In bringing together the First and Ninth Books of Madrigals by Claudio Monteverdi it is tempting to ask the question whether some common denominator exists which is capable of encircling the entire range of ideas expressed by this journey, the duration of which lasted for over half a century. Monteverdi himself offered a clue to this question in a letter dated December 1616, where he wrote: “How will I be able to imitate the conversing of the winds if they speak not? And across them, will I be able to stir the emotions?” It is precisely his passion for the written word which guided the composer all through his career. Themes such as the world, feelings, the entirety of life, are revealed in a constant stream of words that are sung, cried, whispered, hushed and dreamt. Their rhythm, sonority and colour represent, for Monteverdi, direct proof of the mobility of the emotions, the primary material on which the composer needs to work.

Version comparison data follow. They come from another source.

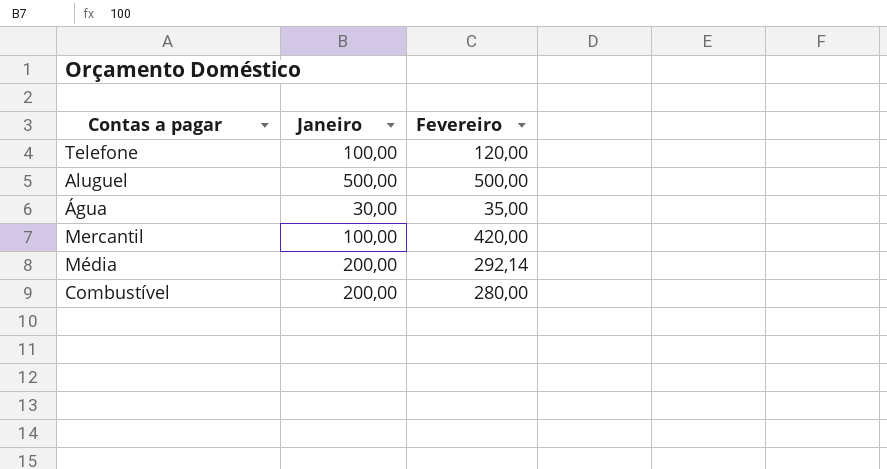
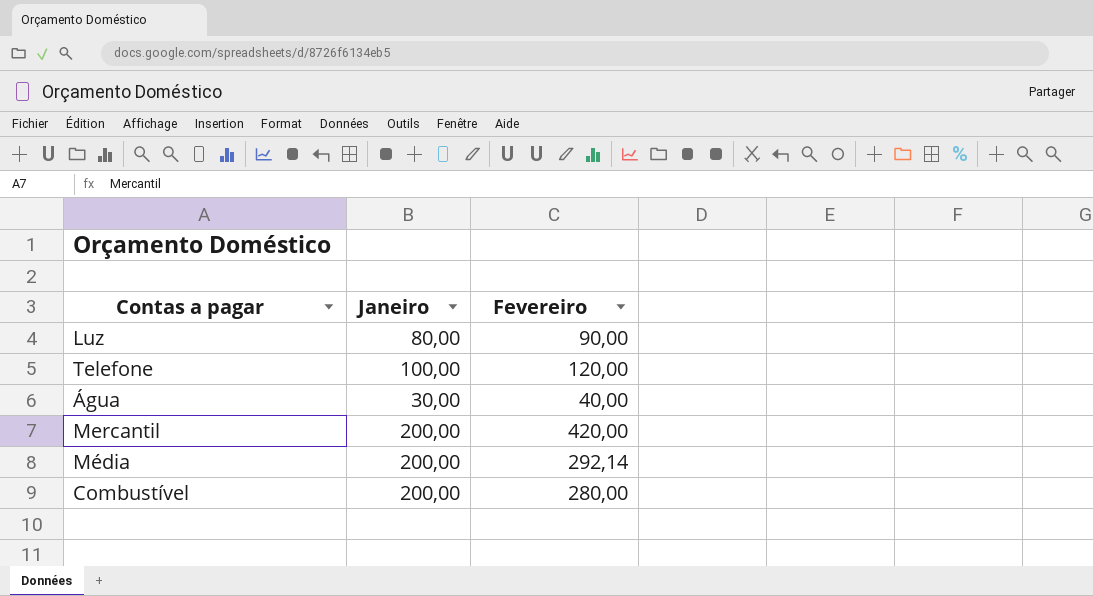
row Aluguel: 500,00 | 500,00 -> none
row Luz: none -> 80,00 | 90,00
Água | Fevereiro: 35,00 -> 40,00
Mercantil | Janeiro: 100,00 -> 200,00

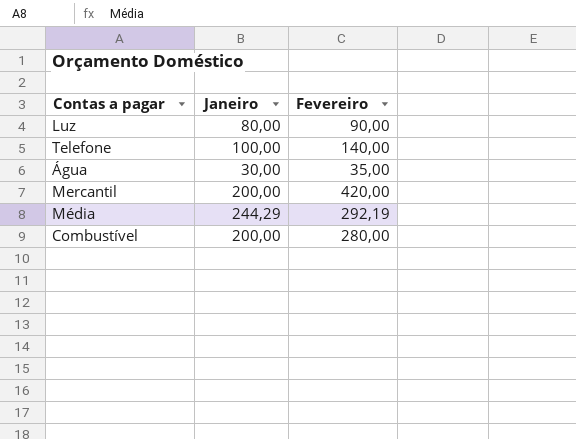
Telefone | Fevereiro: 120,00 -> 140,00
Água | Fevereiro: 40,00 -> 35,00
Média | Janeiro: 200,00 -> 244,29
Média | Fevereiro: 292,14 -> 292,19

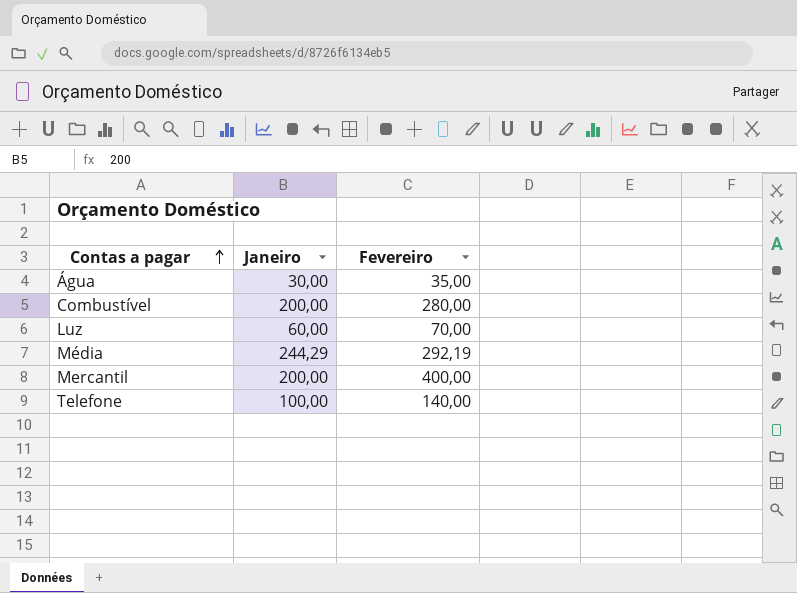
row order: none -> Contas a pagar ascending
Luz | Janeiro: 80,00 -> 60,00
Luz | Fevereiro: 90,00 -> 70,00
Mercantil | Fevereiro: 420,00 -> 400,00

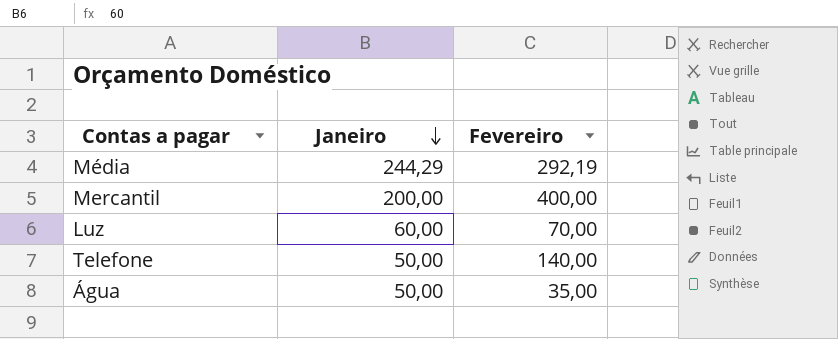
row order: Contas a pagar ascending -> Janeiro descending
row Combustível: 200,00 | 280,00 -> none
Telefone | Janeiro: 100,00 -> 50,00
Água | Janeiro: 30,00 -> 50,00

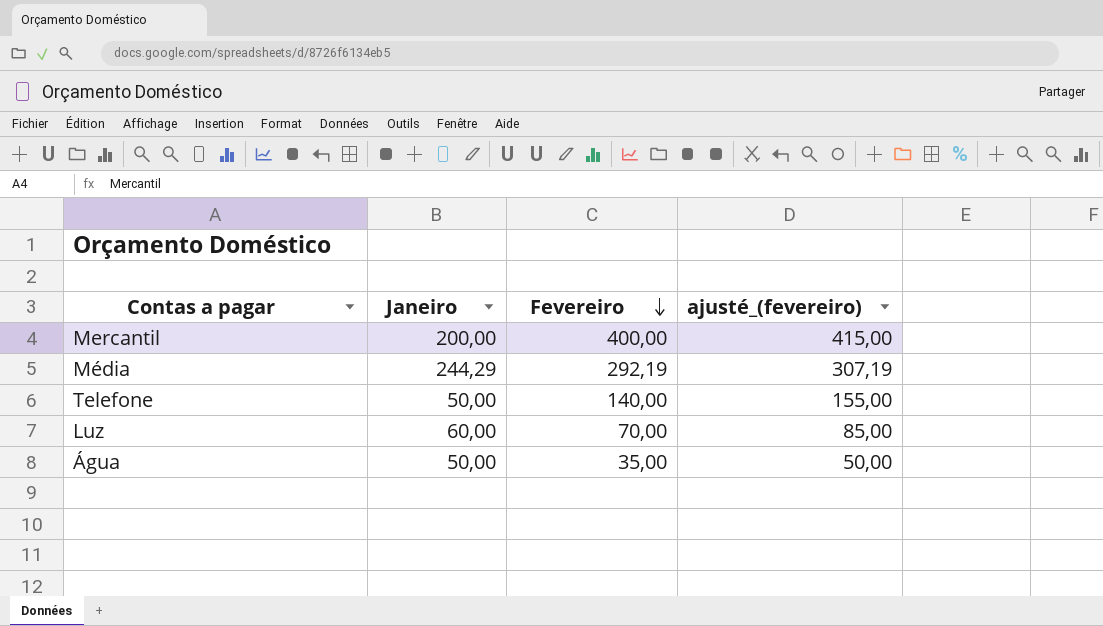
row order: Janeiro descending -> Fevereiro descending
column ajusté_(fevereiro) | formula: none -> [Fevereiro] + 15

Published in 1587 in Venice by Angelo Gardano, the Madrigali a cinque voci… Libro primo acts as the departure point of an exploration which was to change the face of the genre over the following decades, voyaging towards new horizons in which not only music but the actual vision of the world itself was to become irrevocably altered.
The Monteverdian voyage with the madrigal concludes with a posthumous (albeit detachable) chapter. Published by Alessandro Vincenti in 1651, the Libro Nono was conceived without the involvement of the composer, who had died some eight years previously. The project was born from Vincenti’s desire to exploit the pull which the composer’s name was still exerting... (GLOSSA)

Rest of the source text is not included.